The United Nations Security Council last week gave African leaders 45 days to draw up a plan for military intervention to retake control of the north.
With six hostages held by the Islamists and fearful of an attack on home soil, former colonial power France is eager for military action. Some West African leaders who worry that Mali's conflict will spill over into their own largely fragile states also favor military action.
But diplomats warn such intervention is months away and say there is still no agreement over whether an election should be held to replace Mali's caretaker government before a military operation takes place.
Public statements by France, the African Union and other officials ahead of the meeting have set the bar low, calling for consensus and coordination.

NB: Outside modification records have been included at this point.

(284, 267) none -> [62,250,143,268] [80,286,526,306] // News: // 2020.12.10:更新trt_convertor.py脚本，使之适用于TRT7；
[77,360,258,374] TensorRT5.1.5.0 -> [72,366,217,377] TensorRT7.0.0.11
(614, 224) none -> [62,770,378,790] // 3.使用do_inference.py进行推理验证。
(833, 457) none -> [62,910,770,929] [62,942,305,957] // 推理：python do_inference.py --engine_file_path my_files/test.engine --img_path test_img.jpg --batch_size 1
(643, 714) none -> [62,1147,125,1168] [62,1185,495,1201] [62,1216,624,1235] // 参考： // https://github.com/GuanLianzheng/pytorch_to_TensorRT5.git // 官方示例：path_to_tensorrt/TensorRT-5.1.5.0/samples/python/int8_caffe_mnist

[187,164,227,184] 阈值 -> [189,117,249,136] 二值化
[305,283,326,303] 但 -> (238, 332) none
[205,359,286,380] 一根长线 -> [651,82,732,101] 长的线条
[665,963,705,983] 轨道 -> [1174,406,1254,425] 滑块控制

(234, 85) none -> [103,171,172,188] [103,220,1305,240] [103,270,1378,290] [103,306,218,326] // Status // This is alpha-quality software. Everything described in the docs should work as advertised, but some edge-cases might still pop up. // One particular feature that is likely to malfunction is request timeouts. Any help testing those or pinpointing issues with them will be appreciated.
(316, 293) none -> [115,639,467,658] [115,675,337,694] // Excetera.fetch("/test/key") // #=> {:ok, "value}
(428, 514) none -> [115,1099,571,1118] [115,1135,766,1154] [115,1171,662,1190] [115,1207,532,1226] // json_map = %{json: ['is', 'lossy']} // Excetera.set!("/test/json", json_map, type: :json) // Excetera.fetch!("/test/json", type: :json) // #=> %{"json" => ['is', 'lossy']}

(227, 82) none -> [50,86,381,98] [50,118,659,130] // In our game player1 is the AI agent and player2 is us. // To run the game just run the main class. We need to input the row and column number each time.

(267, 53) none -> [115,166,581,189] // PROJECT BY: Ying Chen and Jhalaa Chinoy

"It is about maintaining momentum and keeping up the unity of the international community," a diplomat who will be attending the meeting told Reuters, asking not to be named.
While it has not ruled out military force, calls for a dialogue-first approach have been led by Algeria, the region's top military power that fought a long war against Islamists in the 1990s.
Other neighbors such as Guinea argue no time can be wasted in mediation efforts.
"How are we supposed to negotiate with terrorists?" Guinean President Alpha Conde said on state television on Wednesday. "We have no solution but to use force."
The United States, which spent years working with Mali's army against al Qaeda's Sahara wing, has called for a more cautious approach, seeking elections to strengthen the political leadership in Bamako first, with a possible military intervention later if needed.
Little progress has been made so far by either regional or Malian mediators, and armed groups seeking to take part in talks have been ordered to distance themselves from both "terrorist" and criminal groups before they can take part in talks.
A document due to be adopted at the gathering, known as Mali's Support and Follow-up Group, highlights the threats faced but is thin on detail on how to address them.
"The armed terrorist and criminal groups ... are further entrenching themselves, including by attempting, and partly succeeding, to buy some level of support among local populations, taking advantage of their vulnerability," according to a draft seen by Reuters.
The process must be led by Mali's leaders and requires better regional collaboration and sustained support from the United Nations and interested world powers, it says.
The document is intended to focus the minds of the civilian and military leadership in Bamako, the same diplomat said.
Marches by hundreds of people in recent weeks on the streets of Bamako have highlighted splits in Malian public opinion, with some calling for swift foreign military intervention with others vehemently against it.